Wednesday, January 28, 2009

My traumatic experience with the postal service.



Actually The Postal Service is one of my favorite bands and I had a great time singing along to "Such Great Heights" with a bunch of friends this weekend. That is not the postal service that I am talking about in this post (and I'm sure most of you probably didn't think it was--I just wanted to give props to great music).

No, this week I was traumatized with my dealings with the Correos, Spain's postal service. It all started out with me having to send my camera back to the U.S. so it can get fixed. I decided to look into doing this on Monday and I thought I'd just go to the Correos office on my street. Well for some reason that office is not open to the public. It's only a sorting center or something like that. Because I was already on that end of the street I decided to go to the Corte Inglés to find some packing materials, but after walking around for 15 or so minutes with a packing tape dispenser in my hands, but no actual packing tape, I finally asked where it was and was told that they do not carry packing tape (they just carry dispensers--dumb. I really have a love/hate relationship with Corte Inglés that I will have to post about some time). That night I got home and put my postal code in the finder on the Correos website and it told me the next closest office and I decided to go there after school on Tuesday.

On Tuesday I studied my metro map carefully and took it to where I needed to go to find the Correos ofice. I walked up and down the street and rechecked the address. Apparently there is no office at that location anymore or something. Foiled again.

So today I decided that I knew there was a Correos office in the Corte Inglés near Puerta del Sol. I went there after school and had to go down into the basement and then walk through this creepy parking garage just to find the office. I had read on the Correos website that I could buy a box there to ship my camera, so I waited in line and then asked the man (in Spanish) if they sold shipping boxes. He told me that yes, they do sell boxes there, but they didn't have any today. Oh. Okay. I wandered around that Corte Inglés for a little while trying to come up with innovative packing materials, and could not find anything that would work. Then I decided to go to the ISA office nearby because I figured the directors might have an idea where I could find a box. David was the only one there and told me the post office in Corte Inglés. Ha.

After that I decided to do what I should have just done all along--go to the Palacio de Comunicaciones. Really, that sounds a lot more special than it actually is. It's a beautiful building on the outside, but just a huge post office on the inside. (I think I have a picture of the building in one of my previous Facebook albums--I just didn't know what it was called at the time.) I went inside, stood around, and finally figured out that you had to take a number even though there were like 10+ stations open and only five customers there. I had to pick what kind of number I wanted to take and I picked the one that said I needed to buy something because I needed to buy a box. Well, I chose correctly and when I got up there the guy asked me what I wanted and I said in Spanish "I need a box big enough to send my camera to the United States." Well, he got pissy when he heard that and left me for a minute and came back with this really nice woman who got me my box, but told me that they did not accept credit cards. I only had 20 euros on me and had to spend 3 to buy the box (and I had figured it would probably cost around 25 to send the package), so I decided to just get the box and come back later with more cash. Like I said, the woman was very nice, so she weighed my package before I left and told me it would only cost 4,80 to send. I couldn't believe it would be so cheap, but was happy that I could just stay there and mail it. Unfortunately I had to take another number to get in "send" line (because I had been in the "buy" line). I got up there and handed the guy all of my information and he weighed my package and told me it would cost 18 euros to send. Oh. Apparently the nice worker had put in the wrong postal code. I was a euro short, so I took the box and walked outside. However, I scrounged around in my pocket and found two more euros in change, so I went back in, took another number, waited around, got up there, waited while the worker guy flirted with a worker girl and finally sent the box. I was so relieved just to be done with that experience. Although now we have to wait and see if the box actually gets to Wisconsin.
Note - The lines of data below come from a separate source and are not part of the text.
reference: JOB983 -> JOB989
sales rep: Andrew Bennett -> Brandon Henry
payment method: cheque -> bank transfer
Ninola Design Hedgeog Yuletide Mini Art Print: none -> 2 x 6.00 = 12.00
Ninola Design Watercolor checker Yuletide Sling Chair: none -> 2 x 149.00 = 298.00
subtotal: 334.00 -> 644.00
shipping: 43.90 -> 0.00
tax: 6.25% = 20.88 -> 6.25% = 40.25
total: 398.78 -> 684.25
Of course when I got to the metro, I found that with all my digging in my pockets for various things at the post office I had lost my metro pass that still had 7 trips left on it. It's a good thing I found that last euro in my pocket because it bought me my trip home.

So the moral of this story is that you should just go to the big post office to begin with. And don't trust the Correos website for anything. I really love Spain, but sometimes I just feel that people aren't really on top of things and they kind of like to give you the run-around.

P.S. Just to let you all know I don't have classes on Thursdays ever and there's some holiday on Friday so I have an extra long weekend. My friends and I are going to Zaragoza on Friday, so I probably won't update this again until Sunday.